Task to complete — Your answer must be the data repeated exactly, with no pictures in it.

Data supplied —
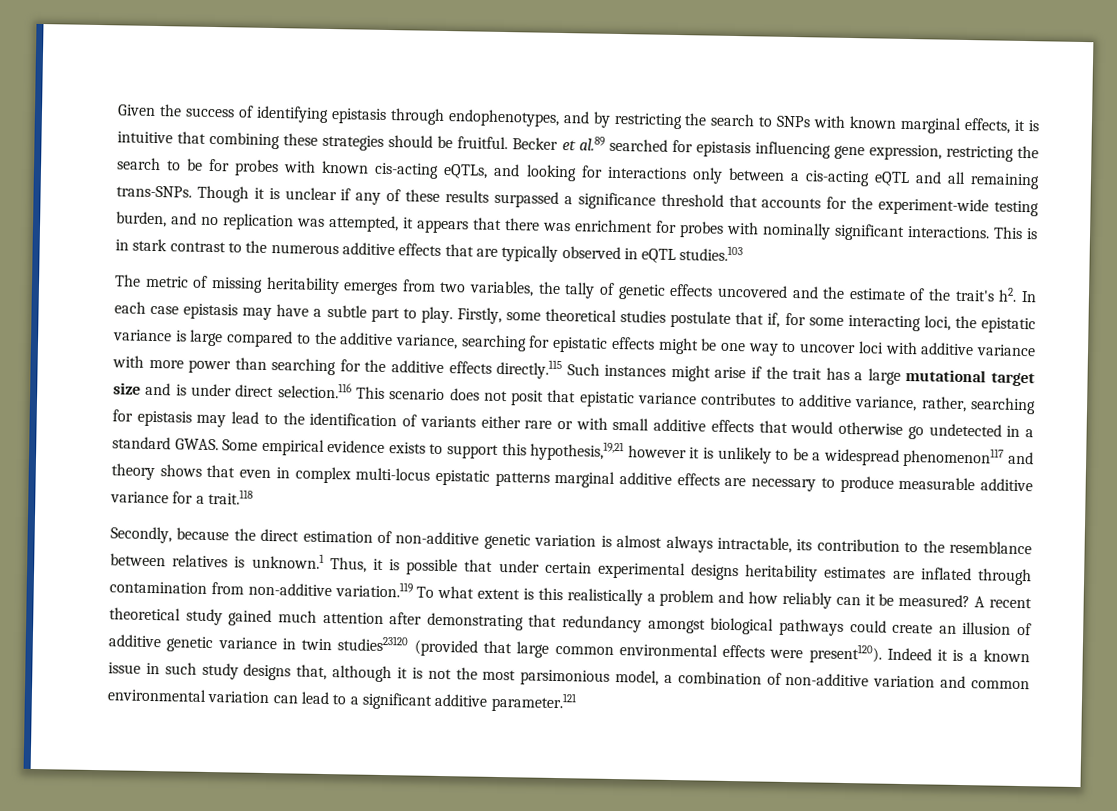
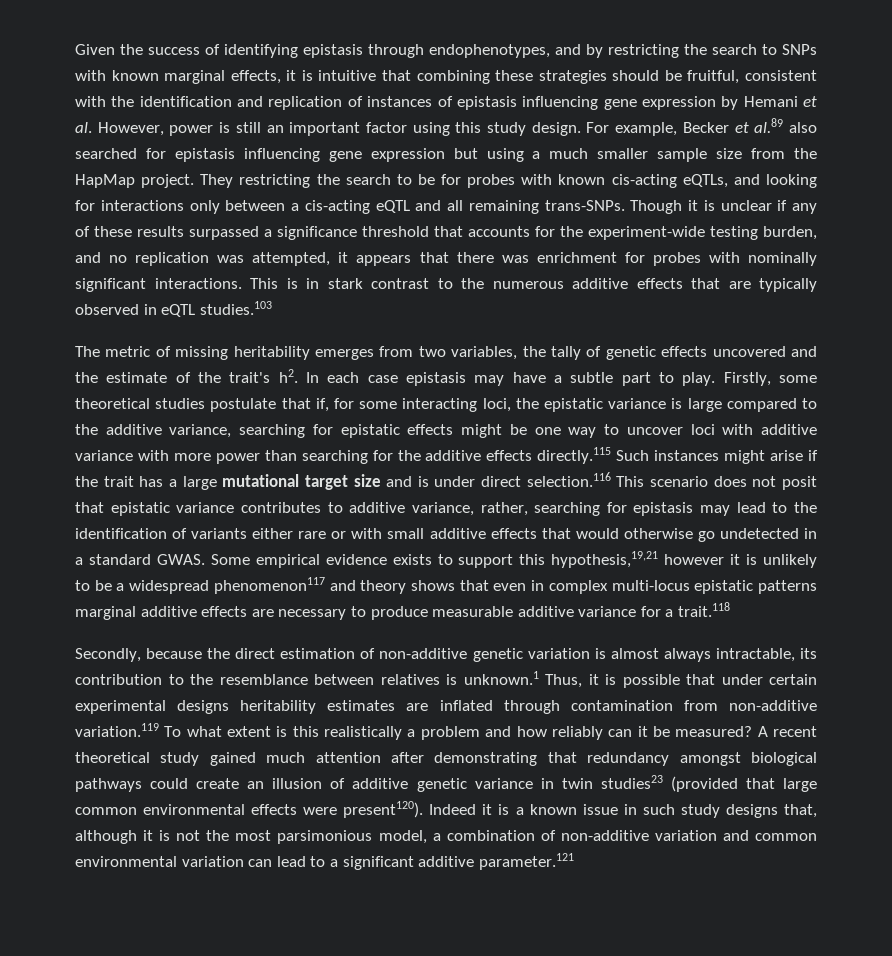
- Given the success of identifying epistasis through endophenotypes, and by restricting the search to SNPs with known marginal effects, it is intuitive that combining these strategies should be fruitful. Becker et al.89 searched for epistasis influencing gene expression, restricting the search to be for probes with known cis-acting eQTLs, and looking for interactions only between a cis-acting eQTL and all remaining trans-SNPs.
+ Given the success of identifying epistasis through endophenotypes, and by restricting the search to SNPs with known marginal effects, it is intuitive that combining these strategies should be fruitful, consistent with the identification and replication of instances of epistasis influencing gene expression by Hemani et al. However, power is still an important factor using this study design. For example, Becker et al.89 also searched for epistasis influencing gene expression but using a much smaller sample size from the HapMap project. They restricting the search to be for probes with known cis-acting eQTLs, and looking for interactions only between a cis-acting eQTL and all remaining trans-SNPs.
- A recent theoretical study gained much attention after demonstrating that redundancy amongst biological pathways could create an illusion of additive genetic variance in twin studies23120 (provided that large common environmental effects were present120).
+ A recent theoretical study gained much attention after demonstrating that redundancy amongst biological pathways could create an illusion of additive genetic variance in twin studies23 (provided that large common environmental effects were present120).

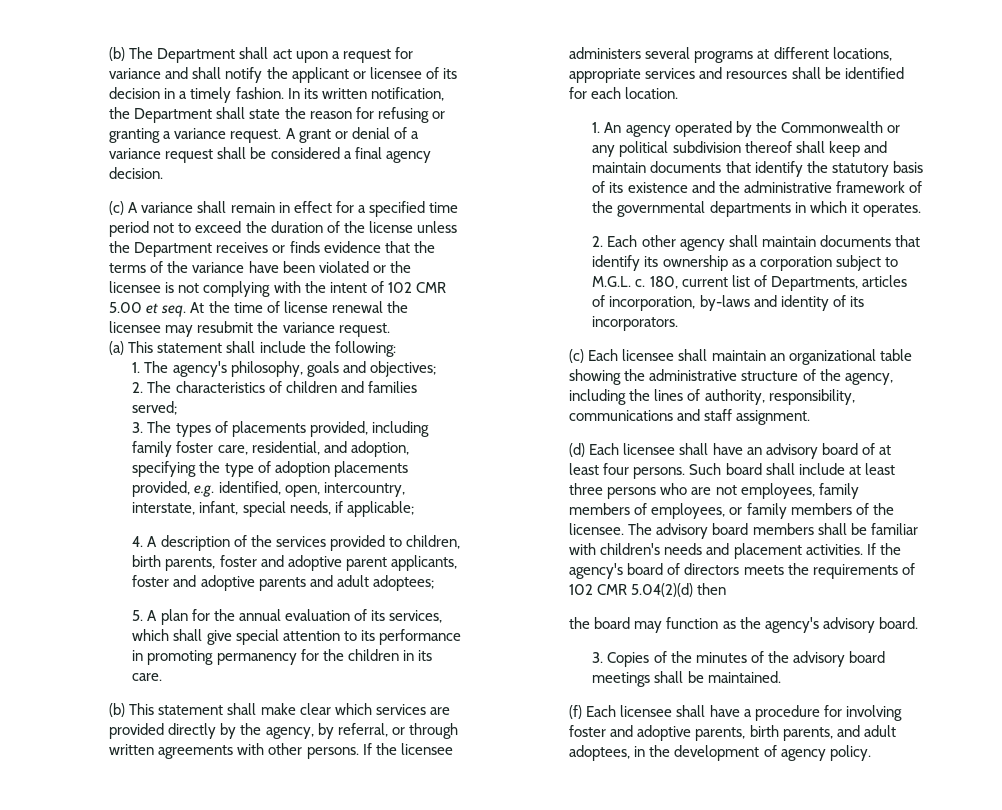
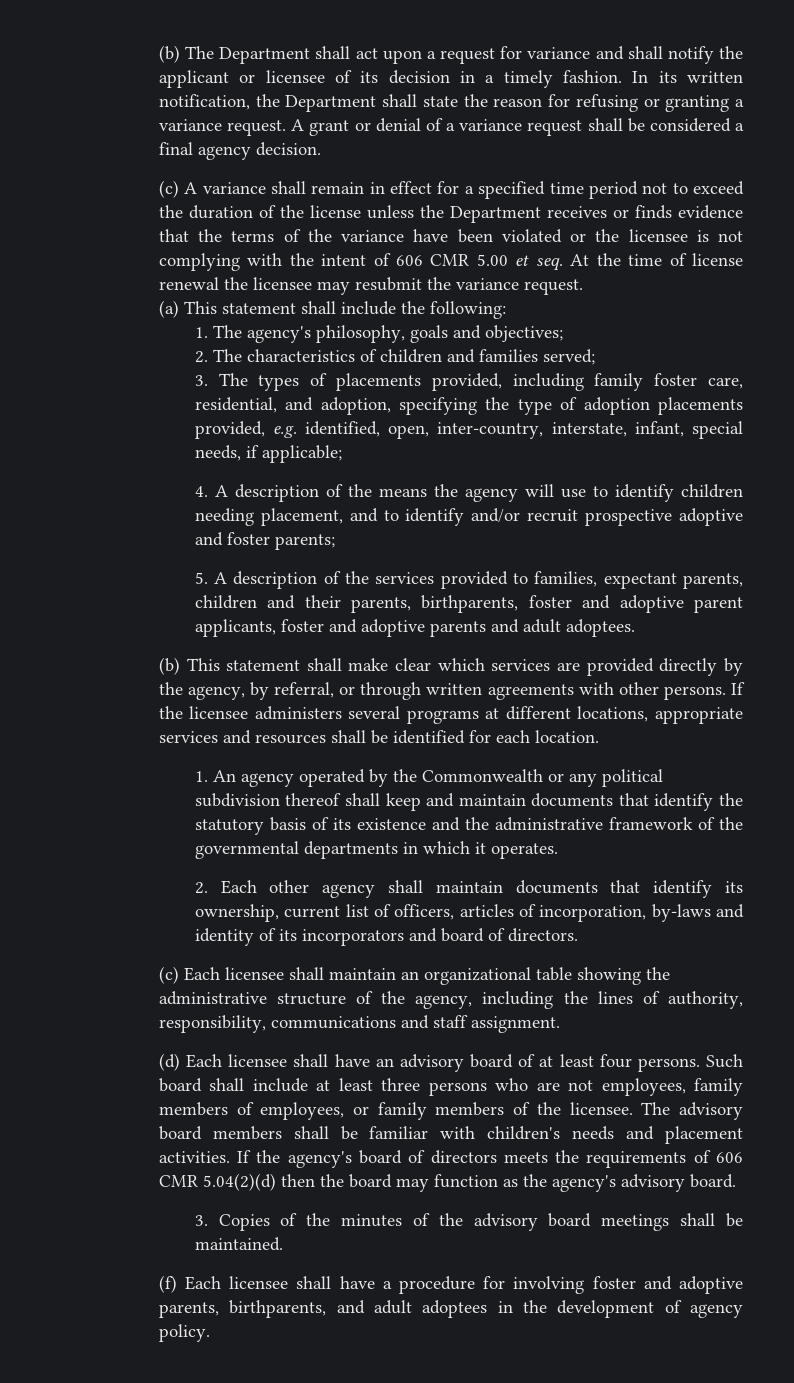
- (c) A variance shall remain in effect for a specified time period not to exceed the duration of the license unless the Department receives or finds evidence that the terms of the variance have been violated or the licensee is not complying with the intent of 102 CMR 5.00 et seq.
+ (c) A variance shall remain in effect for a specified time period not to exceed the duration of the license unless the Department receives or finds evidence that the terms of the variance have been violated or the licensee is not complying with the intent of 606 CMR 5.00 et seq.
- 3. The types of placements provided, including family foster care, residential, and adoption, specifying the type of adoption placements provided, e.g. identified, open, intercountry, interstate, infant, special needs, if applicable;
+ 3. The types of placements provided, including family foster care, residential, and adoption, specifying the type of adoption placements provided, e.g. identified, open, inter-country, interstate, infant, special needs, if applicable;
- 4. A description of the services provided to children, birth parents, foster and adoptive parent applicants, foster and adoptive parents and adult adoptees;
- 5. A plan for the annual evaluation of its services, which shall give special attention to its performance in promoting permanency for the children in its care.
+ 4. A description of the means the agency will use to identify children needing placement, and to identify and/or recruit prospective adoptive and foster parents;
+ 5. A description of the services provided to families, expectant parents, children and their parents, birthparents, foster and adoptive parent applicants, foster and adoptive parents and adult adoptees.
- 2. Each other agency shall maintain documents that identify its ownership as a corporation subject to M.G.L. c. 180, current list of Departments, articles of incorporation, by-laws and identity of its incorporators.
+ 2. Each other agency shall maintain documents that identify its ownership, current list of officers, articles of incorporation, by-laws and identity of its incorporators and board of directors.
- If the agency's board of directors meets the requirements of 102 CMR 5.04(2)(d) then
- the board may function as the agency's advisory board.
+ If the agency's board of directors meets the requirements of 606 CMR 5.04(2)(d) then the board may function as the agency's advisory board.
- (f) Each licensee shall have a procedure for involving foster and adoptive parents, birth parents, and adult adoptees, in the development of agency policy.
+ (f) Each licensee shall have a procedure for involving foster and adoptive parents, birthparents, and adult adoptees in the development of agency policy.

Worked solution —
- Given the success of identifying epistasis through endophenotypes, and by restricting the search to SNPs with known marginal effects, it is intuitive that combining these strategies should be fruitful. Becker et al.89 searched for epistasis influencing gene expression, restricting the search to be for probes with known cis-acting eQTLs, and looking for interactions only between a cis-acting eQTL and all remaining trans-SNPs.
+ Given the success of identifying epistasis through endophenotypes, and by restricting the search to SNPs with known marginal effects, it is intuitive that combining these strategies should be fruitful, consistent with the identification and replication of instances of epistasis influencing gene expression by Hemani et al. However, power is still an important factor using this study design. For example, Becker et al.89 also searched for epistasis influencing gene expression but using a much smaller sample size from the HapMap project. They restricting the search to be for probes with known cis-acting eQTLs, and looking for interactions only between a cis-acting eQTL and all remaining trans-SNPs.
- A recent theoretical study gained much attention after demonstrating that redundancy amongst biological pathways could create an illusion of additive genetic variance in twin studies23120 (provided that large common environmental effects were present120).
+ A recent theoretical study gained much attention after demonstrating that redundancy amongst biological pathways could create an illusion of additive genetic variance in twin studies23 (provided that large common environmental effects were present120).

- (c) A variance shall remain in effect for a specified time period not to exceed the duration of the license unless the Department receives or finds evidence that the terms of the variance have been violated or the licensee is not complying with the intent of 102 CMR 5.00 et seq.
+ (c) A variance shall remain in effect for a specified time period not to exceed the duration of the license unless the Department receives or finds evidence that the terms of the variance have been violated or the licensee is not complying with the intent of 606 CMR 5.00 et seq.
- 3. The types of placements provided, including family foster care, residential, and adoption, specifying the type of adoption placements provided, e.g. identified, open, intercountry, interstate, infant, special needs, if applicable;
+ 3. The types of placements provided, including family foster care, residential, and adoption, specifying the type of adoption placements provided, e.g. identified, open, inter-country, interstate, infant, special needs, if applicable;
- 4. A description of the services provided to children, birth parents, foster and adoptive parent applicants, foster and adoptive parents and adult adoptees;
- 5. A plan for the annual evaluation of its services, which shall give special attention to its performance in promoting permanency for the children in its care.
+ 4. A description of the means the agency will use to identify children needing placement, and to identify and/or recruit prospective adoptive and foster parents;
+ 5. A description of the services provided to families, expectant parents, children and their parents, birthparents, foster and adoptive parent applicants, foster and adoptive parents and adult adoptees.
- 2. Each other agency shall maintain documents that identify its ownership as a corporation subject to M.G.L. c. 180, current list of Departments, articles of incorporation, by-laws and identity of its incorporators.
+ 2. Each other agency shall maintain documents that identify its ownership, current list of officers, articles of incorporation, by-laws and identity of its incorporators and board of directors.
- If the agency's board of directors meets the requirements of 102 CMR 5.04(2)(d) then
- the board may function as the agency's advisory board.
+ If the agency's board of directors meets the requirements of 606 CMR 5.04(2)(d) then the board may function as the agency's advisory board.
- (f) Each licensee shall have a procedure for involving foster and adoptive parents, birth parents, and adult adoptees, in the development of agency policy.
+ (f) Each licensee shall have a procedure for involving foster and adoptive parents, birthparents, and adult adoptees in the development of agency policy.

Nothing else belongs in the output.